THE TASK:
Set down all of the entries below word for word, with the pictures left out.

DATA RECORDS:
<<<<

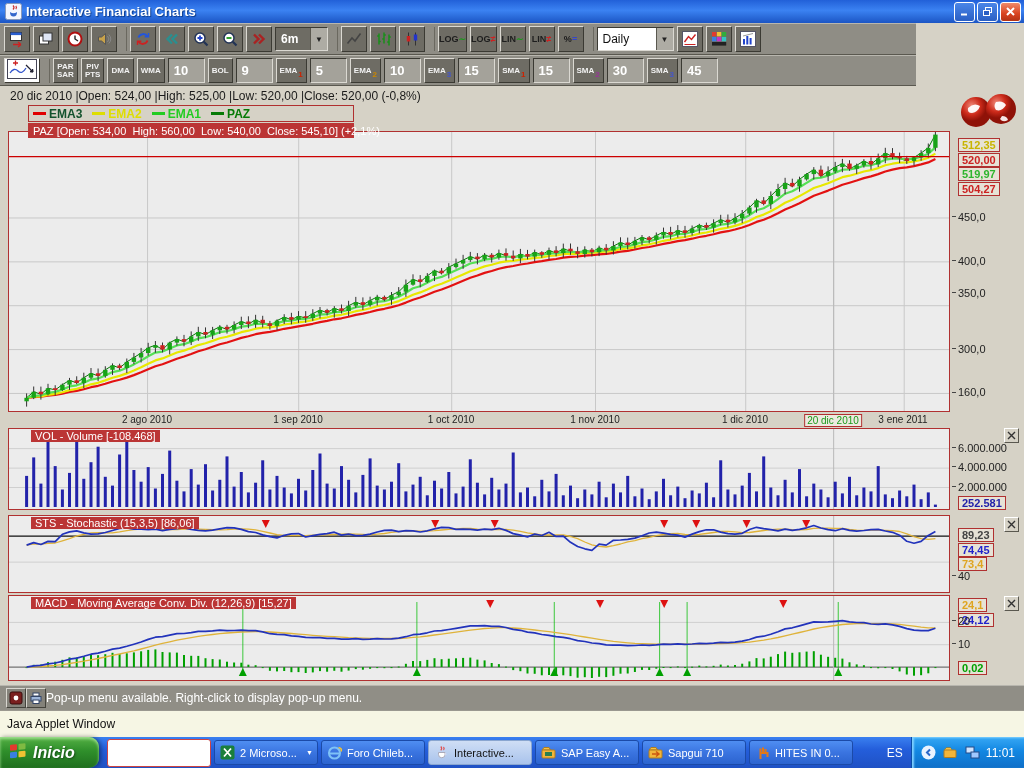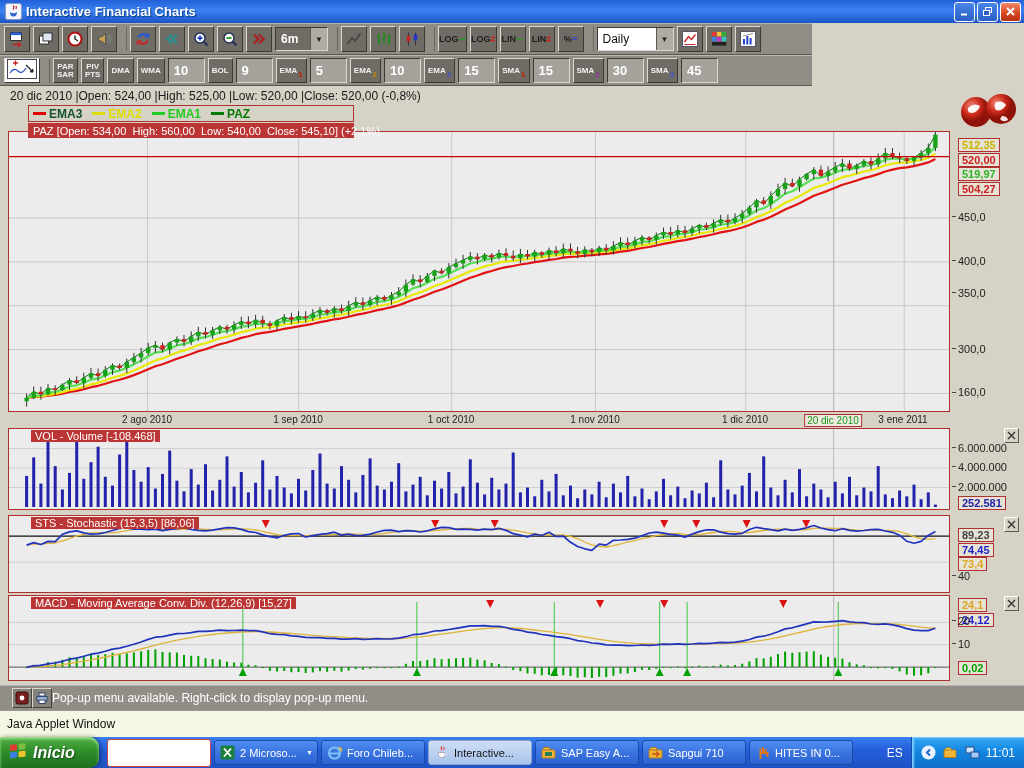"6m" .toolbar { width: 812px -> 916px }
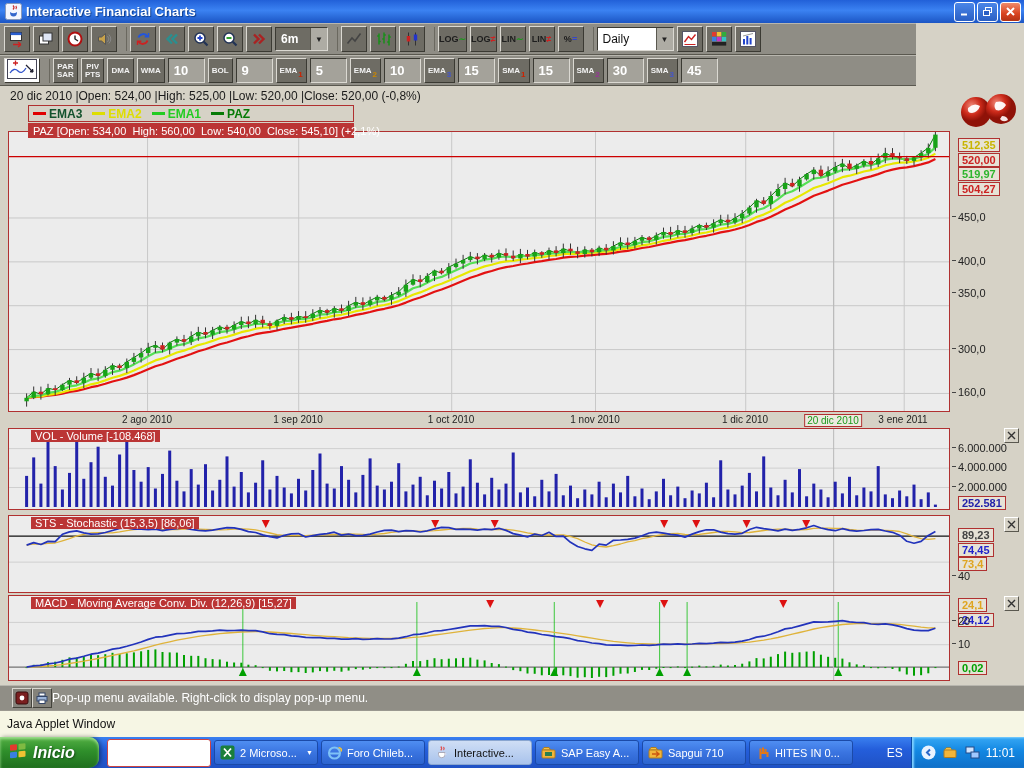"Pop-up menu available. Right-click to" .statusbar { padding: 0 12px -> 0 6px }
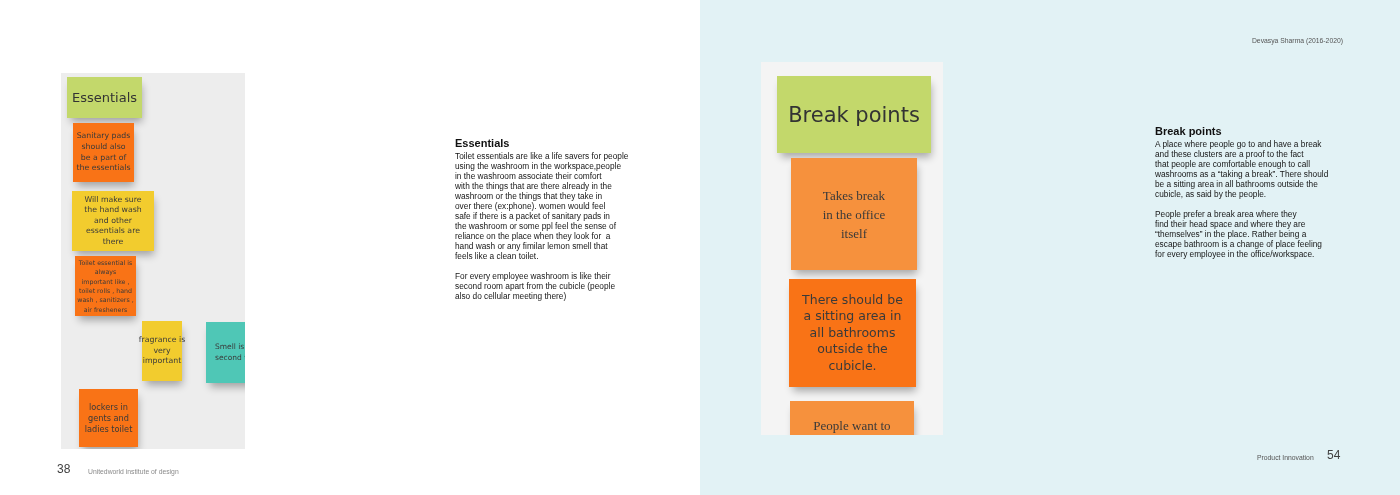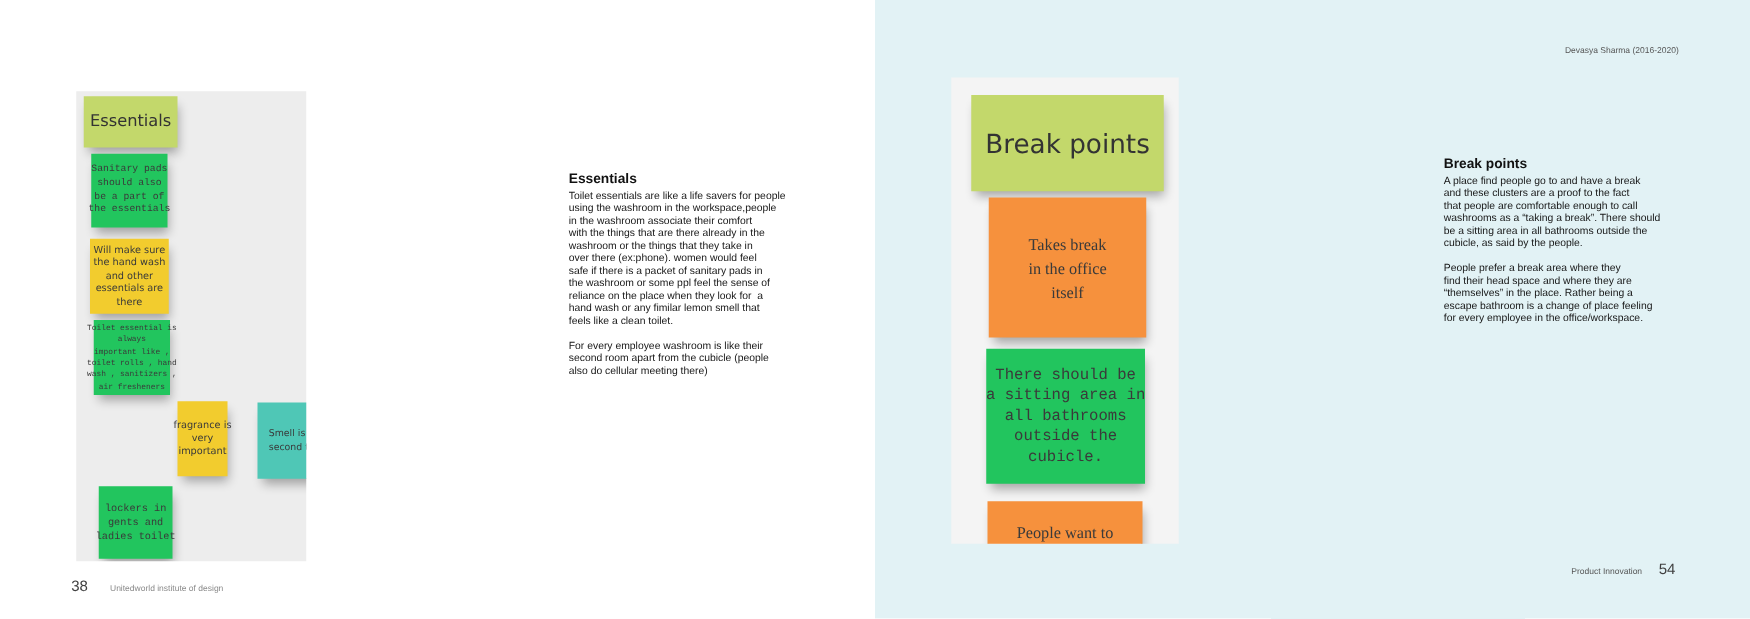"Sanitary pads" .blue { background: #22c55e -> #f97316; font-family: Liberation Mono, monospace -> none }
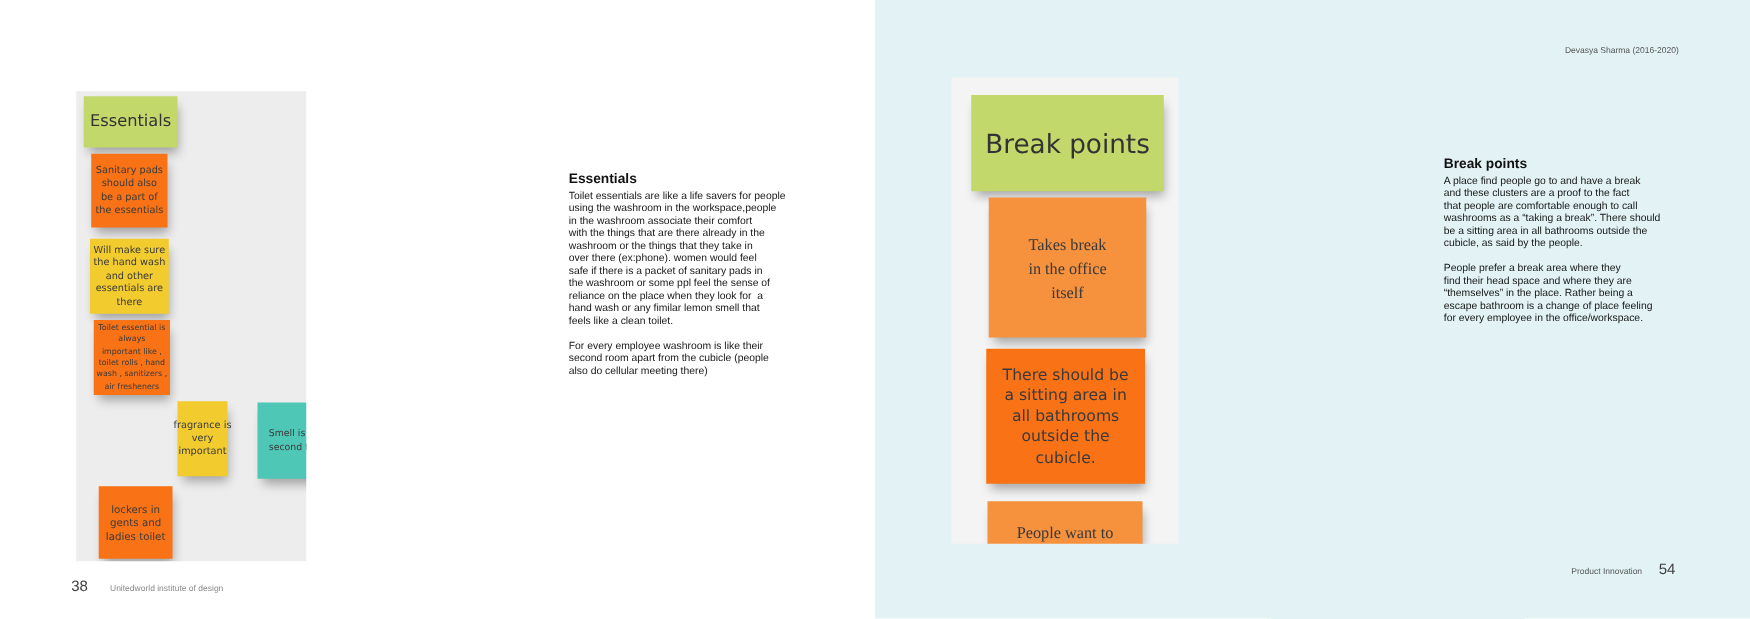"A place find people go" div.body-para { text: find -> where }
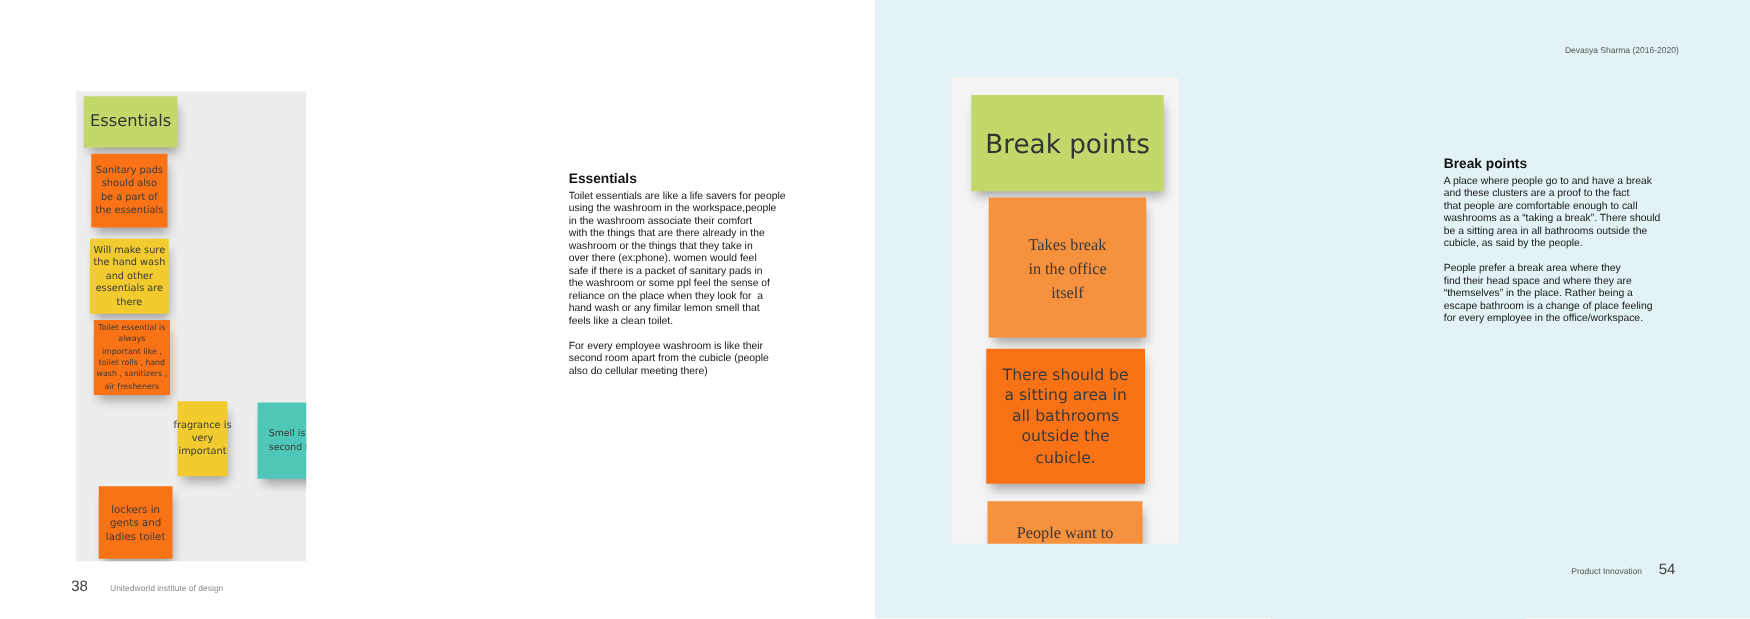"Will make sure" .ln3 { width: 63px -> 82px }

>>>>

ANSWER FOR THIS EXERCISE:
"6m" .toolbar { width: 812px -> 916px }
"Pop-up menu available. Right-click to" .statusbar { padding: 0 12px -> 0 6px }
"Sanitary pads" .blue { background: #22c55e -> #f97316; font-family: Liberation Mono, monospace -> none }
"A place find people go" div.body-para { text: find -> where }
"Will make sure" .ln3 { width: 63px -> 82px }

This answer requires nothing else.